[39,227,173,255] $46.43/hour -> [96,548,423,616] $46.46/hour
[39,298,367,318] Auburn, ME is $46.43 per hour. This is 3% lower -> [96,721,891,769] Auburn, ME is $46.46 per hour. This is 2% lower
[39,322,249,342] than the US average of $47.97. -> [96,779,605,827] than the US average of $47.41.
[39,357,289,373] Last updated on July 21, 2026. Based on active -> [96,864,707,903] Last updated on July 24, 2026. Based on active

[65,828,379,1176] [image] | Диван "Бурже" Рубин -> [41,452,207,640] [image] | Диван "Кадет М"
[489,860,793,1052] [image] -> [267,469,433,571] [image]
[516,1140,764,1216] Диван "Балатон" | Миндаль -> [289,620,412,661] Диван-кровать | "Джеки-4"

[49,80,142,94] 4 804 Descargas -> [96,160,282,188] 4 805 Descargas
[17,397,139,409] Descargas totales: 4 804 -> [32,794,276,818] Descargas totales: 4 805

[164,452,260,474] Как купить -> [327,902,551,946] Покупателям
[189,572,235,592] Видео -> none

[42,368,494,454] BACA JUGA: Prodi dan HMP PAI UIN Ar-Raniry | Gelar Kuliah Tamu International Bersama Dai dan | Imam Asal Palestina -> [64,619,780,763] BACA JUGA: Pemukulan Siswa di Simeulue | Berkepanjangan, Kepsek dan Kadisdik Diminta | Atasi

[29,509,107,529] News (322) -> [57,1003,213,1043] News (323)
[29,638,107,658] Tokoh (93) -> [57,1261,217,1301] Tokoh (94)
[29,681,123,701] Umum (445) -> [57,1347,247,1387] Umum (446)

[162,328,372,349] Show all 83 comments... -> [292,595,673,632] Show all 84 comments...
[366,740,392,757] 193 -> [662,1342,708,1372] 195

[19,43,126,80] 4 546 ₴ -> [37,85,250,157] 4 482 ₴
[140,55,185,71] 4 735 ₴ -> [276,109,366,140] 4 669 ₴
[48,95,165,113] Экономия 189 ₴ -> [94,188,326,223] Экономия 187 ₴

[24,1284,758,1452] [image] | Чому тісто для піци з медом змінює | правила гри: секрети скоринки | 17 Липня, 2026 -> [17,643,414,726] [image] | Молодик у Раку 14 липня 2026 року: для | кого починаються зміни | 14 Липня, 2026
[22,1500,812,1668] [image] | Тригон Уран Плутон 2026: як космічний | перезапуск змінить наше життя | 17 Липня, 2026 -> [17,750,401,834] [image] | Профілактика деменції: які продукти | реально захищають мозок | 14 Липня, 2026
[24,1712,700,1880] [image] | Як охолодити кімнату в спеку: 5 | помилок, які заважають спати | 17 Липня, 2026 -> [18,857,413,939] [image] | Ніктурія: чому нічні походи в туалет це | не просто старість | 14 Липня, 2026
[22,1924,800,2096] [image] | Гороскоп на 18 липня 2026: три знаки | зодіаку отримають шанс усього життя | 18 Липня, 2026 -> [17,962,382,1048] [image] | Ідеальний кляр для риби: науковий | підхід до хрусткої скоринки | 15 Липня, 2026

· · · ·

● WHAT YOU HAVE TO DO: Find out how many lines of the listing above include the word "Descargas", and give that number alone.

● RESPONSE BOX: 2